- PROBLEM STATEMENT:
Write out the records below exactly as they appear, skipping each picture.

- SOURCE DATA:
---

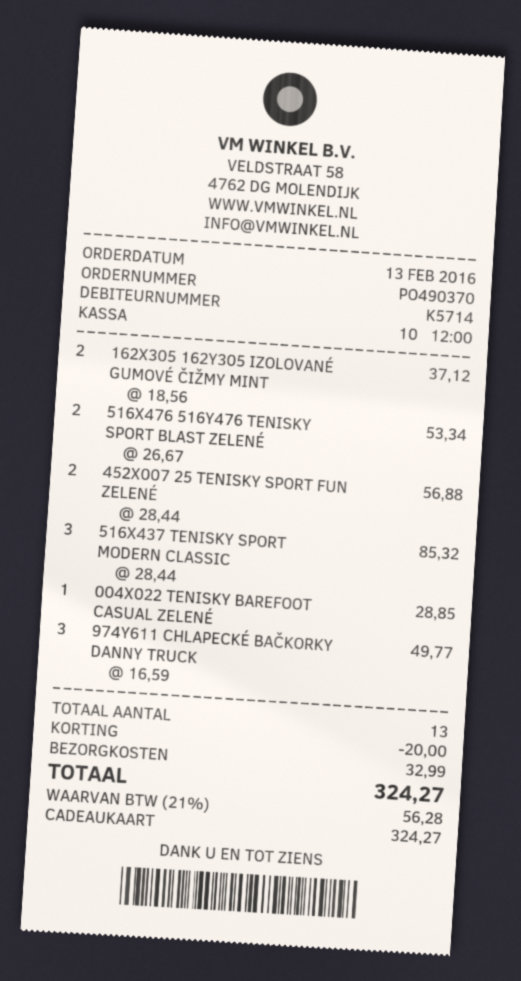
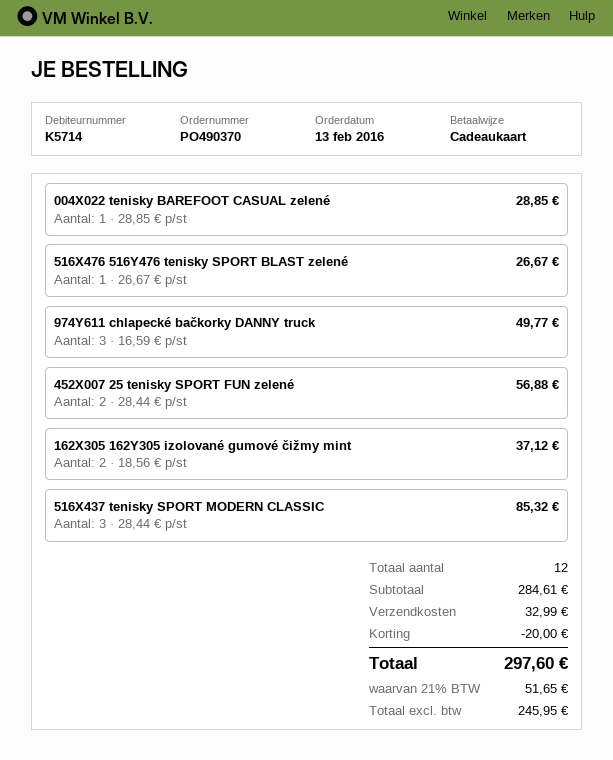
516X476 516Y476 TENISKY SPORT BLAST ZELENÉ: 2 x 26.67 = 53.34 -> 1 x 26.67 = 26.67
total quantity: 13 -> 12
tax: 21% = 56.28 -> 21% = 51.65
total: 324.27 -> 297.60

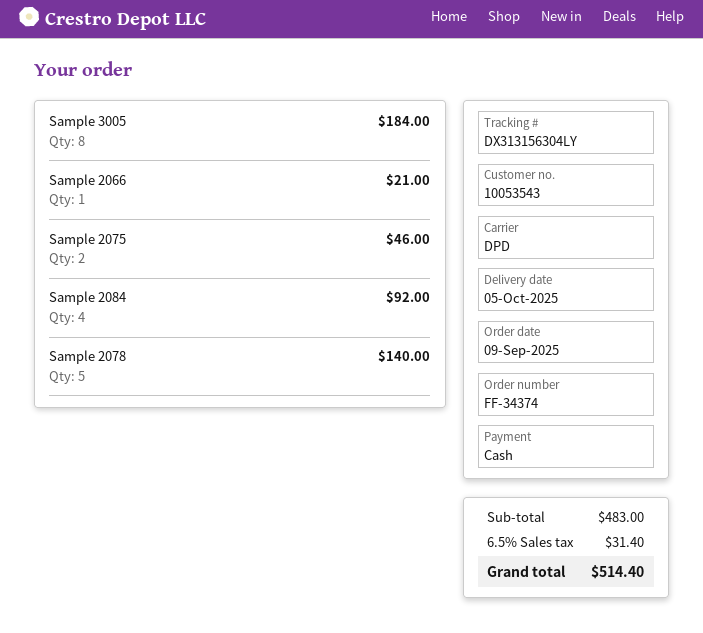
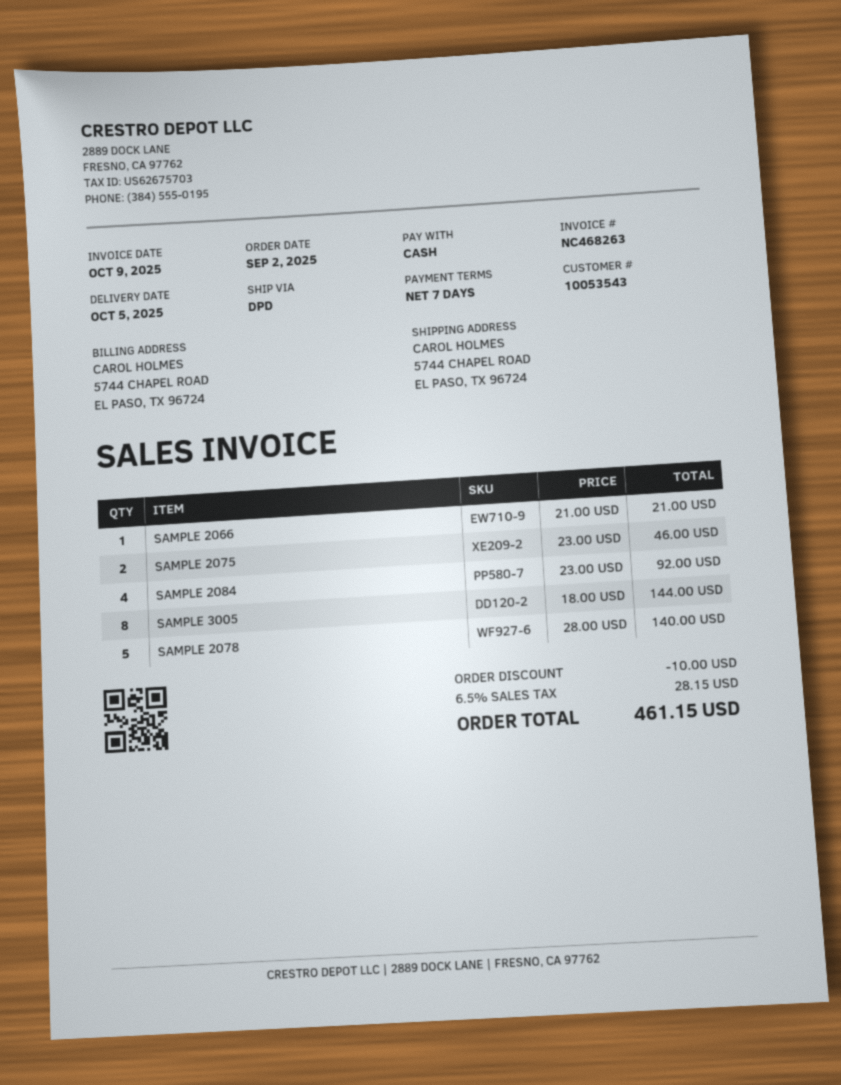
order date: 2025-09-09 -> 2025-09-02
Sample 3005: 8 for 184.00 -> 8 for 144.00
discount: none -> 10.00
tax: 6.5% = 31.40 -> 6.5% = 28.15
total: 514.40 -> 461.15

---

- RESPONSE TO THE TASK:
516X476 516Y476 TENISKY SPORT BLAST ZELENÉ: 2 x 26.67 = 53.34 -> 1 x 26.67 = 26.67
total quantity: 13 -> 12
tax: 21% = 56.28 -> 21% = 51.65
total: 324.27 -> 297.60

order date: 2025-09-09 -> 2025-09-02
Sample 3005: 8 for 184.00 -> 8 for 144.00
discount: none -> 10.00
tax: 6.5% = 31.40 -> 6.5% = 28.15
total: 514.40 -> 461.15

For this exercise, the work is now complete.